◆ **REQUIREMENT**
The exercise asks you to copy every line below in which "size" appears.

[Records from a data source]
==================================================

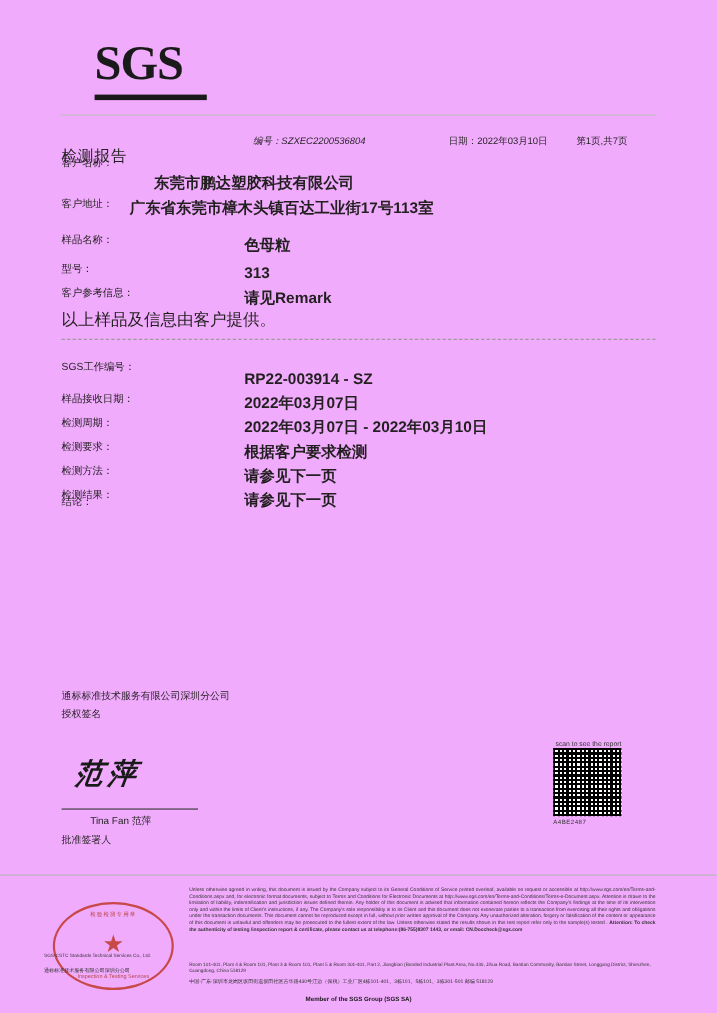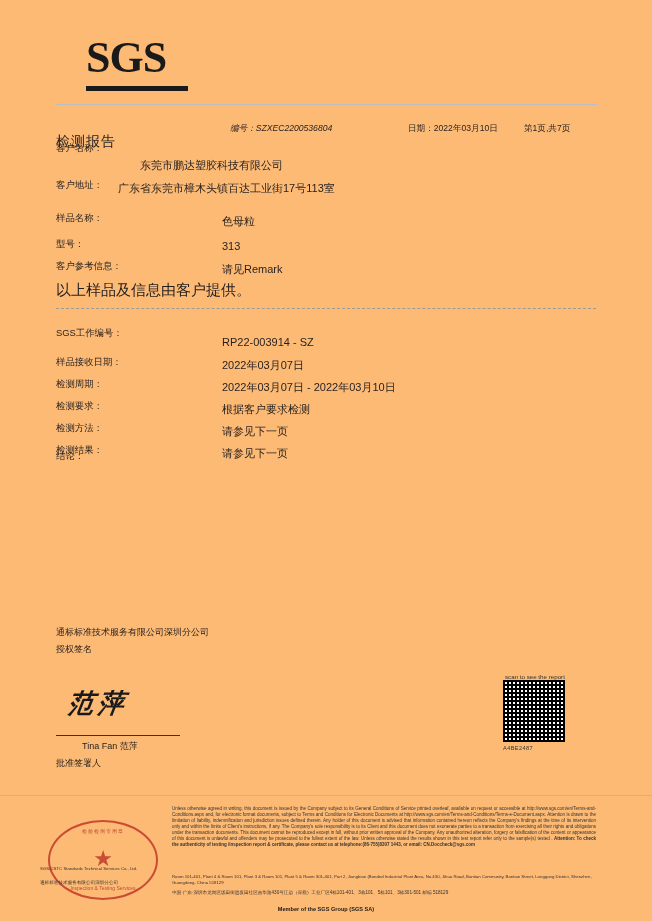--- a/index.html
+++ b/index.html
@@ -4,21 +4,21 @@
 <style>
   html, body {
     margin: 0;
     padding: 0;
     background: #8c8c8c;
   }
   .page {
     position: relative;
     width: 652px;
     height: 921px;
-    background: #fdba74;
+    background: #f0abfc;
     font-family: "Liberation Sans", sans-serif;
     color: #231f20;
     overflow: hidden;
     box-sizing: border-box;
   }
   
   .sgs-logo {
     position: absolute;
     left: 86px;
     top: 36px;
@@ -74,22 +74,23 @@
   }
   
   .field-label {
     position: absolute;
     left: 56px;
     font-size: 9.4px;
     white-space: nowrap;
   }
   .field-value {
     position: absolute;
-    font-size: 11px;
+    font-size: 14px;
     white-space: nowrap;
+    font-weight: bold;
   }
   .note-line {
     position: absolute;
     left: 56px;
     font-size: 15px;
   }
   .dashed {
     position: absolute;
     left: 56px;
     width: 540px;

==================================================

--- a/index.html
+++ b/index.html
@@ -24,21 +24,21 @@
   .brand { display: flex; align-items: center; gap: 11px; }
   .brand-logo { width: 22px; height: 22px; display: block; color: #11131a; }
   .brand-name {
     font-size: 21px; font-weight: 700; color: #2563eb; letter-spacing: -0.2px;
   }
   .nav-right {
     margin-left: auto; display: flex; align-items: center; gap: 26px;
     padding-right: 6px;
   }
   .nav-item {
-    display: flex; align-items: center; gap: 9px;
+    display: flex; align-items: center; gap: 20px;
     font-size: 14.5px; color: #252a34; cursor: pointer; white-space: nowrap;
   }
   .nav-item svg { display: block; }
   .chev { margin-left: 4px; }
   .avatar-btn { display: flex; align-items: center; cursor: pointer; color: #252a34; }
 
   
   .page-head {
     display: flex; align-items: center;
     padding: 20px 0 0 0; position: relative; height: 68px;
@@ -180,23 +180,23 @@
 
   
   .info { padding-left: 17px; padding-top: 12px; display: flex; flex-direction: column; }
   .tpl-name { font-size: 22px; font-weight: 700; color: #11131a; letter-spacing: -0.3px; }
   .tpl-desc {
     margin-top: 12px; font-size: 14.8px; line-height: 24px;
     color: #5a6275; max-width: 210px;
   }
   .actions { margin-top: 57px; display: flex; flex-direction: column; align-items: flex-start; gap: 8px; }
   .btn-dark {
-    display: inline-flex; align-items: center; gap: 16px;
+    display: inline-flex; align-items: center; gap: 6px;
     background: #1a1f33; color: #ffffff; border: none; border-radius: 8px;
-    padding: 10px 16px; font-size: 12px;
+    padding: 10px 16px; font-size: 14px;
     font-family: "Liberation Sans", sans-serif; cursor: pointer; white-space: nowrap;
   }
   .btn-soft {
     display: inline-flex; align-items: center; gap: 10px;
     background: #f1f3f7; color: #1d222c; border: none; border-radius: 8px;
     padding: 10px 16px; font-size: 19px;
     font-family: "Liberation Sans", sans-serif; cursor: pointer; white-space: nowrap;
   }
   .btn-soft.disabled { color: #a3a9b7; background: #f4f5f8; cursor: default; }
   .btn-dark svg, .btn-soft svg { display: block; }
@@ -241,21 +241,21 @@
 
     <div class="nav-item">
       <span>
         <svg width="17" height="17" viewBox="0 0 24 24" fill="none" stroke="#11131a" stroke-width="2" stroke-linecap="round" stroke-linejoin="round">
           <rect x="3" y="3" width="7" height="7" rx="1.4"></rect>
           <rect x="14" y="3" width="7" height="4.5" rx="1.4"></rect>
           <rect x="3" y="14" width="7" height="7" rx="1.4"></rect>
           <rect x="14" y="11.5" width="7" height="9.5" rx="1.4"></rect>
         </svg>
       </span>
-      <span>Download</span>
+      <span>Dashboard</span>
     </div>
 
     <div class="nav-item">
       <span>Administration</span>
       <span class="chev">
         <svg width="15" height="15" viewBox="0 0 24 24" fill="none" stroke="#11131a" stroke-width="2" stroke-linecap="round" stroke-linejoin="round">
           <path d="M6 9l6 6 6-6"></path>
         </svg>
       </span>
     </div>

==================================================

◆ **ANSWER SECTION**
     font-size: 9.4px;
-    font-size: 11px;
+    font-size: 14px;
     font-size: 15px;
     font-size: 21px; font-weight: 700; color: #2563eb; letter-spacing: -0.2px;
     font-size: 14.5px; color: #252a34; cursor: pointer; white-space: nowrap;
   .tpl-name { font-size: 22px; font-weight: 700; color: #11131a; letter-spacing: -0.3px; }
     margin-top: 12px; font-size: 14.8px; line-height: 24px;
-    padding: 10px 16px; font-size: 12px;
+    padding: 10px 16px; font-size: 14px;
     padding: 10px 16px; font-size: 19px;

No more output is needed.